Sermon Commentary for Sunday, May 17, 2026

Genesis 1:22, 28 Creation Care / Science & Preaching Commentary

A Science & Religion Commentary

22 God blessed [fish and birds], saying, “Be fruitful and multiply and fill the waters in the seas, and let birds multiply on the earth.”

28 God blessed humankind, and God said to them, “Be fruitful and multiply, and fill the earth and subdue it; and have dominion over the fish of the sea and over the birds of the air and over every living thing that moves upon the earth.”

Genesis 1:28 is frequently referred to as the cultural or creation mandate, an interpretation that perceives in the text a divine command to populate the earth and bring it into submission. As so interpreted, there are no significant scientific overtones except insofar as submission might entail use of scientific knowledge to gain mastery over nature. Francis Bacon’s famous maxim that ‘Nature, to be commanded, must be obeyed’ is in this vein. One must study nature in order to make it do one’s bidding.

The cultural/creation mandate interpretation is open to critique at two levels. On the procreative level, the enjoinder to fruitfulness and multiplication is not reserved for humans alone. The same language is addressed to fish and birds on the fifth day of creation, and while it is not expressly directed to terrestrial animals on the morning of the sixth day, it could easily be extended to them without exegetical error. Fruitfulness and the capacity to multiply are expectations of life in general, not just human life. Population growth of one species should not unduly inhibit or diminish the procreation of others.

There is also a textual critique regarding interpreting this text as a command. The verb forms used to express God’s utterances in Genesis 1 (vv. 3, 6, 9, 11, 14, 20, 22, 24, 28) are a form of imperative known as jussive, but it is not a typical command. In fact, when coupled as it is in vv. 22 and 28 with the verb for blessing, the statement which follows is the content of the blessing. The best interpretation would be “God bless them by saying, Let them be fruitful and multiply . . . .” In other words, God blesses life by placing within God’s creatures a principle of procreation and fecundity which makes life to abound as a matter of course within nature.

In terms of contemporary biological and ecological sciences, two observations can be made. First, population dynamics have become the subject of scientific investigation since the time of Robert Malthus, with a corresponding dark side to the blessing mentioned in Genesis. The limits to population are resource limits; death and disease are the check on procreative potential. Mathematical modeling of population dynamics indicates that under differing conditions populations can rise exponentially, achieve a relative stasis, or operate chaotically, with significant fluctuations over short time frames.

Second, science has verified the human capacity to dramatically impact reproductive rates and the relative numbers of a given species. In other words, humans have the ability to diminish or extinguish the procreative principle that God implanted within creatures.

Preaching Suggestions

The first chapter of Genesis gives an impressive description of creation, especially its orderliness and beauty. God starts out so meticulously. Light and dark definitively separate day from night. Earth and water and air cleanly divide into land and ocean and firmament, each having their appointed place. God places sun, moon, and stars with such precision and regularity we keep time by them. All these nice, orderly touches are the work of a managerial God, an attention-to-details God, a God who likes things in their proper place.

And then the fifth day dawns. God turns to creation with a maniacal glint in the eye, waves a magic wand over wind and waves and says “let the waters teem . . . .” God implants a blessing – a divine principle of fruitfulness, of fecundity. And suddenly now there is a potency of life implanted within creation by the words of blessings, and it means creation is ready to break out in life at any moment.
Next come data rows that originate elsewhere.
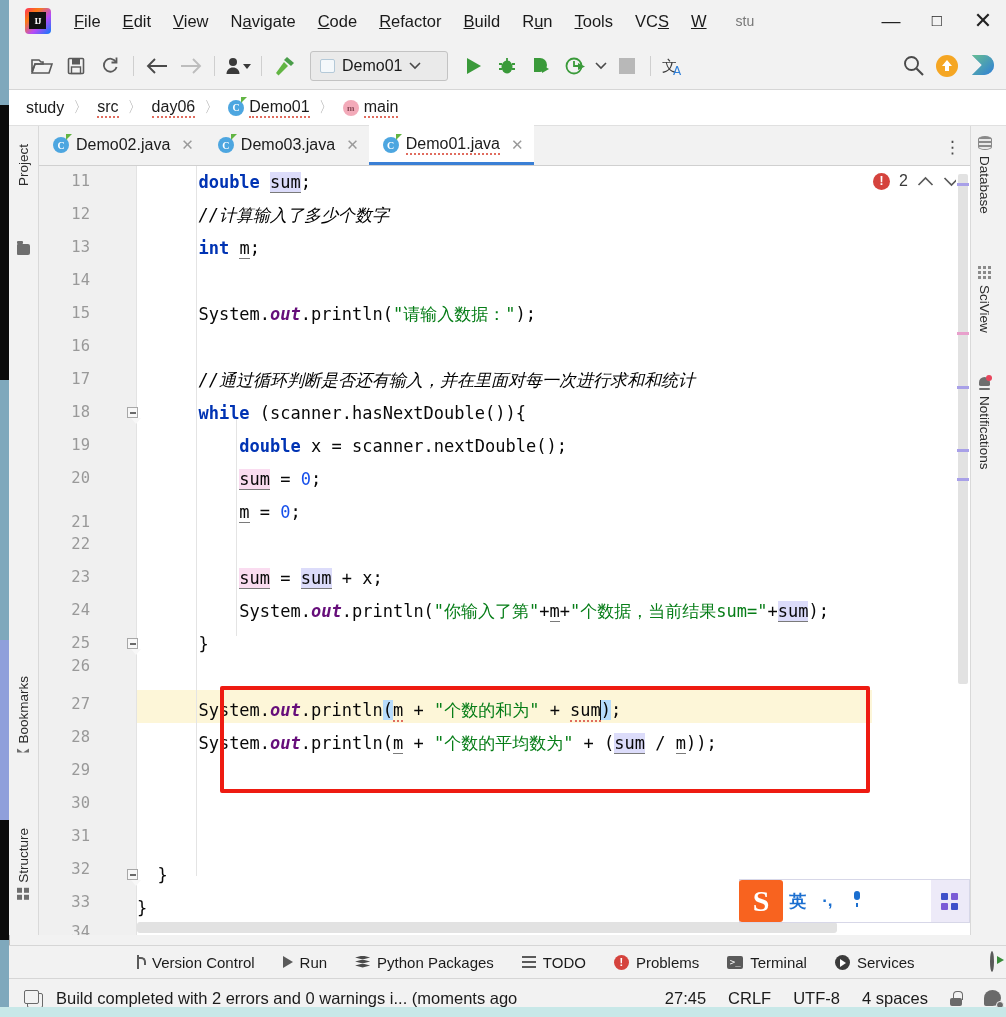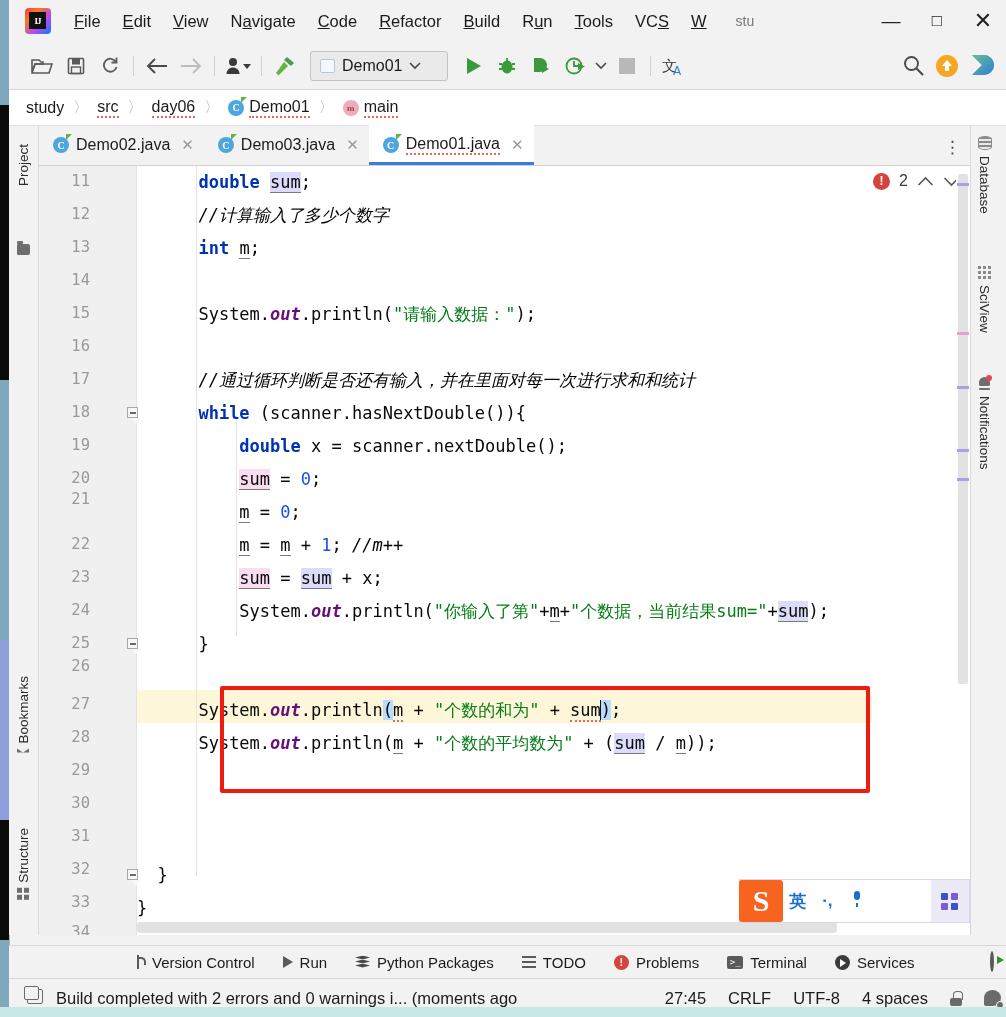--- a/index.html
+++ b/index.html
@@ -497,7 +497,7 @@
       <div class="gline" style="top:237px">18</div>
       <div class="gline" style="top:270px">19</div>
       <div class="gline" style="top:303px">20</div>
-      <div class="gline" style="top:324px">21</div>
+      <div class="gline" style="top:347px">21</div>
       <div class="gline" style="top:369px">22</div>
       <div class="gline" style="top:402px">23</div>
       <div class="gline" style="top:435px">24</div>

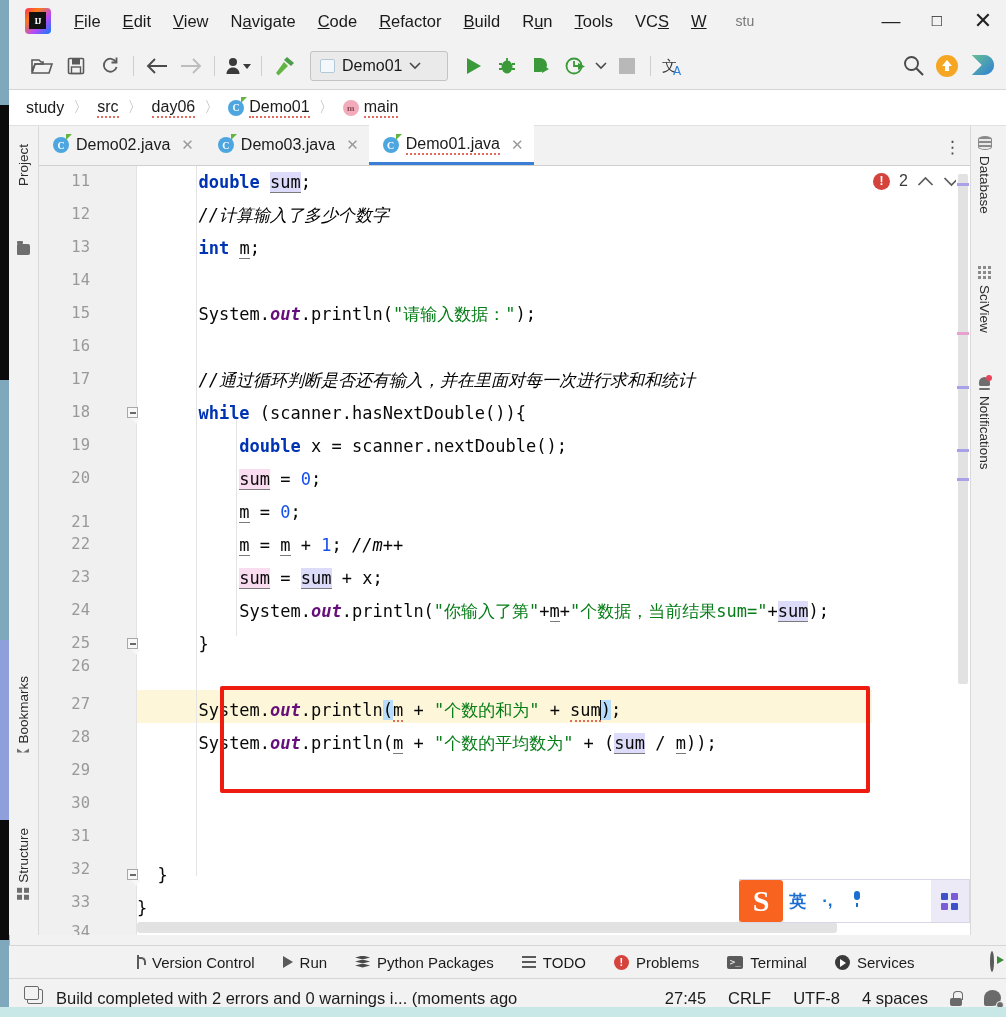--- a/index.html
+++ b/index.html
@@ -541,7 +541,6 @@
       <div class="cl" style="top:264px"><span>          </span><span class="kw">double</span> x = scanner.nextDouble();</div>
       <div class="cl" style="top:297px"><span>          </span><span class="var hl-b">sum</span> = <span class="num">0</span>;</div>
       <div class="cl" style="top:330px"><span>          </span><span class="var">m</span> = <span class="num">0</span>;</div>
-      <div class="cl" style="top:363px"><span>          </span><span class="var">m</span> = <span class="var">m</span> + <span class="num">1</span>; <span class="cmt">//m++</span></div>
       <div class="cl" style="top:396px"><span>          </span><span class="var hl-b">sum</span> = <span class="var hl-a">sum</span> + x;</div>
       <div class="cl" style="top:429px"><span>          </span>System.<span class="fld">out</span>.println(<span class="str">"你输入了第"</span>+<span class="var">m</span>+<span class="str">"个数据，当前结果sum="</span>+<span class="var hl-a">sum</span>);</div>
       <div class="cl" style="top:462px"><span>      </span>}</div>

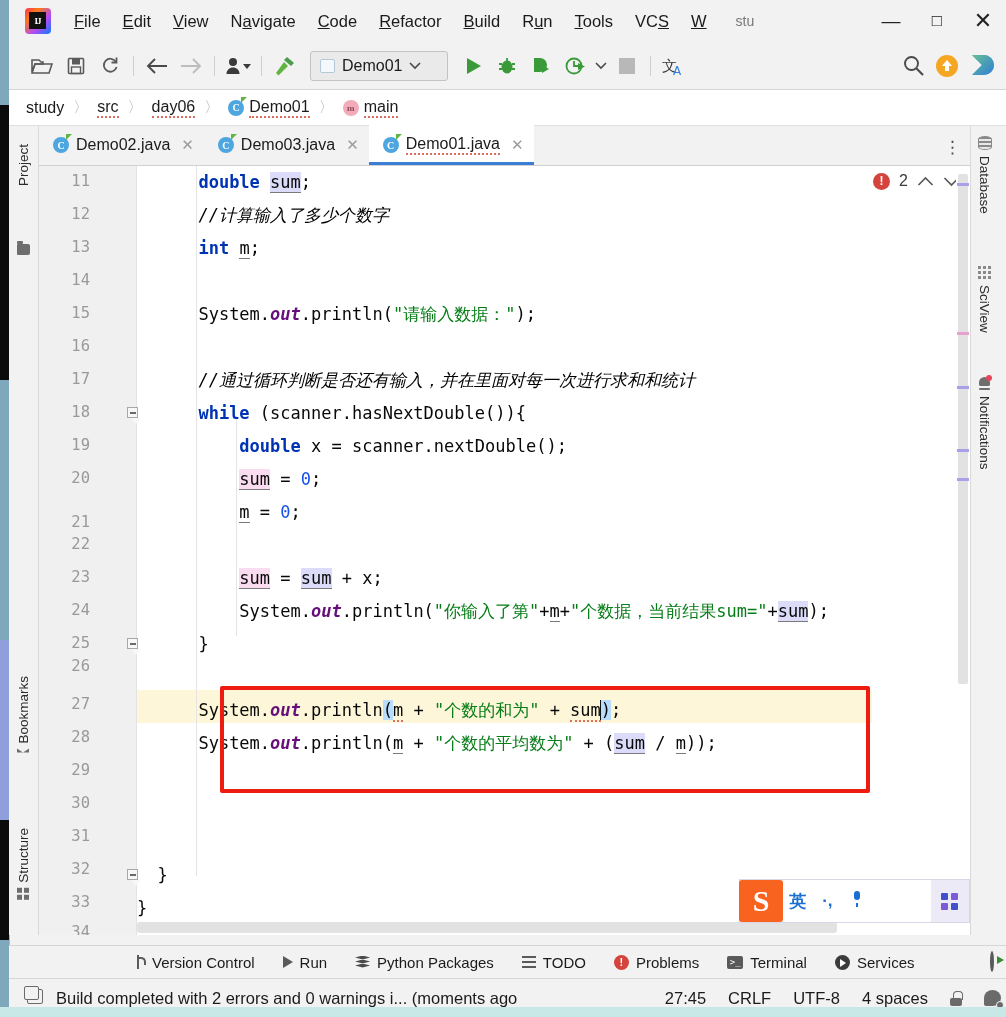--- a/index.html
+++ b/index.html
@@ -643,7 +643,7 @@
   </div>
 
   <div class="status">
-    <div style="margin-left:18px; display:flex; align-items:flex-start; gap:13px">
+    <div style="margin-left:18px; display:flex; align-items:flex-end; gap:13px">
       <span class="ic-build"></span>
       <span>Build completed with 2 errors and 0 warnings i... (moments ago</span>
     </div>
The blessing of fecundity is the wild card in creation. A managerial God gives way to a maniacal God, a God who delights in a creation ready to find the slightest opening, the slightest window of opportunity and some form of life will find a way to get its foot in the door.

Annie Dillard’s chapter on fecundity in her Pulitzer Prize-winning book Pilgrim at Tinker Creek contains a myriad of examples. The preaching point of these texts falls solidly in the creation – fall – redemption pattern of human responsibility. God creates a blessed world slanted toward life and diversity. Human rebellion threatens to turn the blessing into curse (for example, extinction and endangered species, unwanted pregnancies and abortions). Redeemed humanity commits itself to keeping the blessing a blessing.

Rolf Bouma is a lecturer in the School for Environment and Sustainability at the University of Michigan. He holds advanced degrees in law and systematic theology, with thesis work in biotechnology and a theology of nature. He has also served as a pastor to congregations.